A number of previous posts on this blog have discussed Markov’s inequality, and the control one can obtain on a distribution by applying this to functions of the distribution, or functions of random variables with this distribution. In particular, studying the square of the deviation from the mean $\left(X-\mathbb{E}X\right)^2$ leads to Chebyshev’s inequality, while even stronger bounds can sometimes be obtained using $e^{tX}$, for some appropriate value of $t\in\mathbb{R}$. Sometimes this final method, which relies on the finiteness of $\mathbb{E}[e^{tX}]$ is referred to as a Chernoff bound, especially when an attempt is made to choose the optimal value of t for the estimate under consideration.

The case of a random walk, that is the sum of IID increments, is particularly well-studied. In [Ho63], Hoeffding studies a generalisation where the increments are merely independent, and outlines a further generalisation to discrete-time martingales, which is developed by Azuma in [Az67], leading to the famous Azuma-Hoeffding inequality. A key feature of this theorem is that we require bounded increments, which leads to tight choices of $t_i$ in the Chernoff bound for each increment.

In addition, [Ho63] addresses the alternative model where the increments of a random walk are chosen uniformly without replacement from a particular set. The potted summary is that the sum of random increments chosen without replacement has the same mean, but is more concentrated that the corresponding sum of random increments chosen with replacement. This means that any of the concentration results proved in the earlier sections of [Ho63] for the latter situation apply equally to the setting without replacement.

Various versions of this result are referred to as Hoeffding’s inequality by the literature, and the main goal of this short article is to list some results which are definitely true about this setting!
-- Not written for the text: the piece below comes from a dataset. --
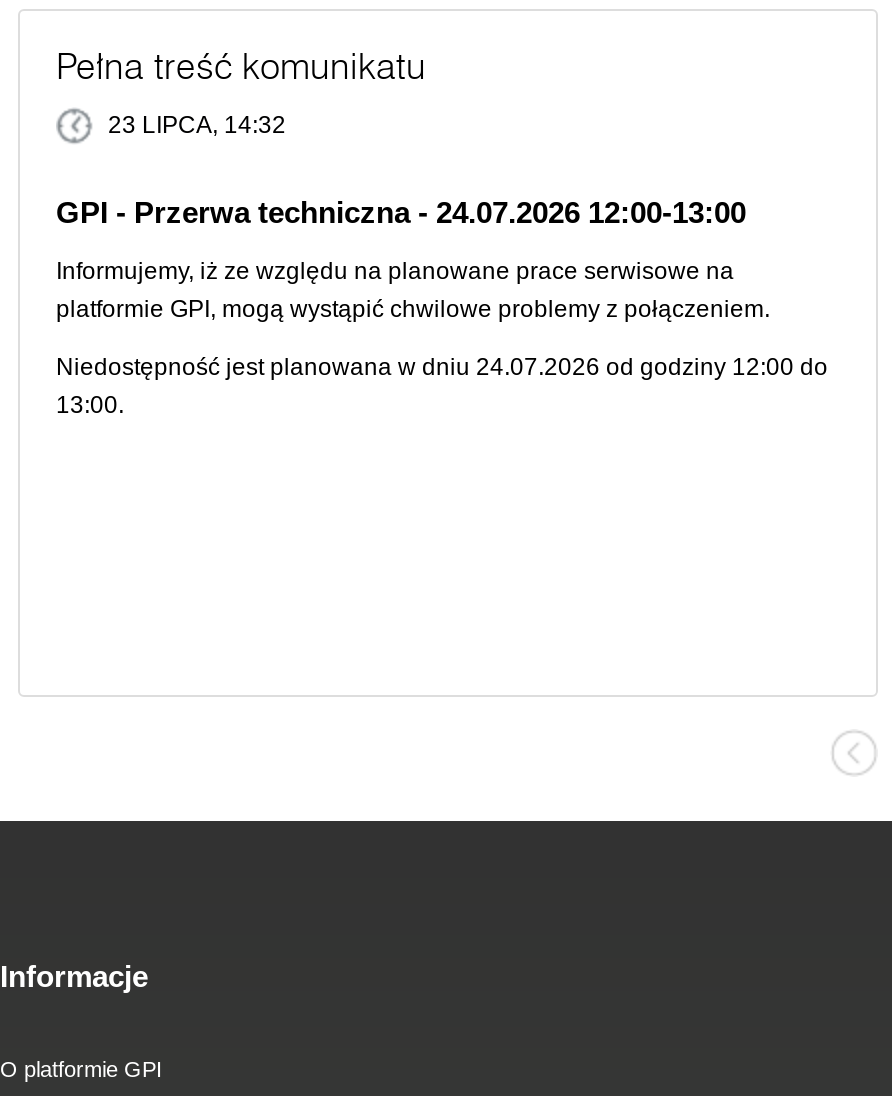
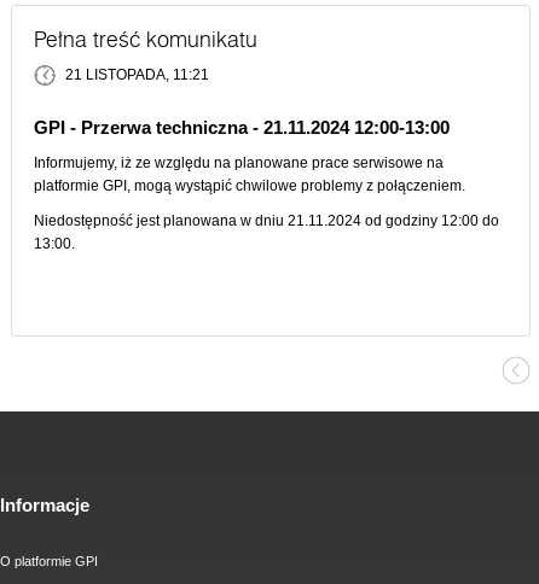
[108,111,286,139] 23 LIPCA, 14:32 -> [65,66,209,83] 21 LISTOPADA, 11:21
[56,195,746,229] GPI - Przerwa techniczna - 24.07.2026 12:00-13:00 -> [34,117,450,138] GPI - Przerwa techniczna - 21.11.2024 12:00-13:00
[56,353,828,381] Niedostępność jest planowana w dniu 24.07.2026 od godziny 12:00 do -> [34,212,499,229] Niedostępność jest planowana w dniu 21.11.2024 od godziny 12:00 do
(Note, in some contexts, ‘Hoeffding’s inequality’ will mean the concentration bound for either the with-replacement or the without-replacement setting. In this blog post, we are discussing inequalities comparing these two settings.)
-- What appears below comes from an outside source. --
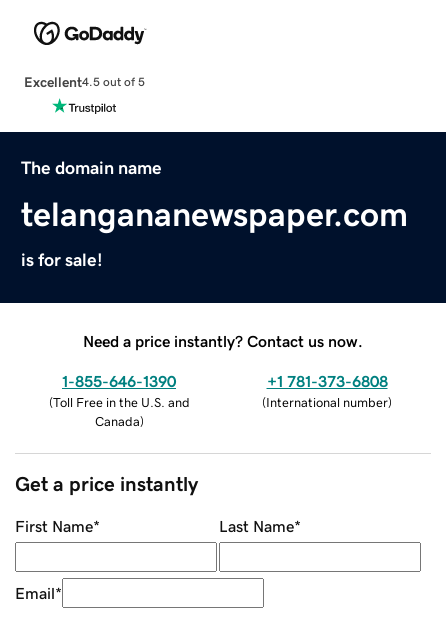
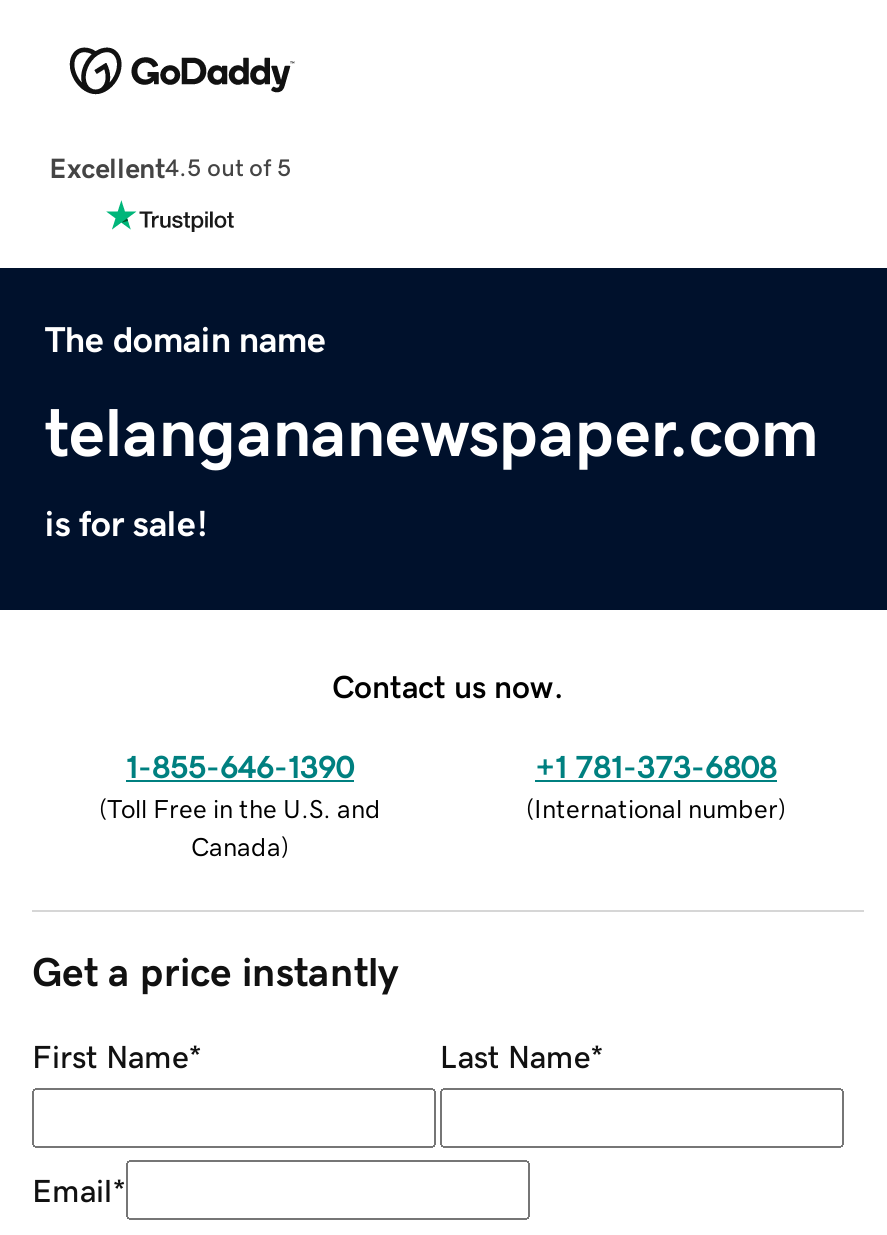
[83,333,363,349] Need a price instantly? Contact us now. -> [332,669,564,701] Contact us now.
Starting point – second moments in ‘vanilla’ Hoeffding

We won’t use this notation heavily, but for now let’s assume that we are studying a (multi)set of values $\mathcal{X}=\{x_1,\ldots,x_N\}$, and will study a sequence of m elements $(X_1,\ldots,X_m)$ from this set with replacement (ie chosen in an IID fashion), and a sequence of m elements $(Y_1,\ldots,Y_m)$ chosen from this set without replacement.

Some preliminary remarks:

• The $Y_i$s are still chosen uniformly which can be interpreted as
• Any permutation of the multiset $\{x_1,\ldots,x_n\}$ is equally likely to appear as $(Y_1,\ldots,Y_n)$;
• If determining the sequence one element at a time, then in a conditional sense, the choice of the ‘next’ element is uniform among those elements which have not yet been chosen.
• In particular, the sequence $(Y_1,\ldots,Y_m)$ is exchangeable (though not knowing what that means will not be a significant impediment to what follows).
• It is clear that $\mathbb{E}[X_1+\ldots+X_m]=\mathbb{E}[Y_1+\ldots+Y_m]$, so concentration around this common mean is the next question of interest.
• Intuitively, when $m\ll N$, we wouldn’t expect there to be much difference between sampling with or without replacement.
• When sampling without replacement, the cases m and N-m are symmetric with respect to the sum of $\mathcal{X}$ and, in particular, have the same concentration.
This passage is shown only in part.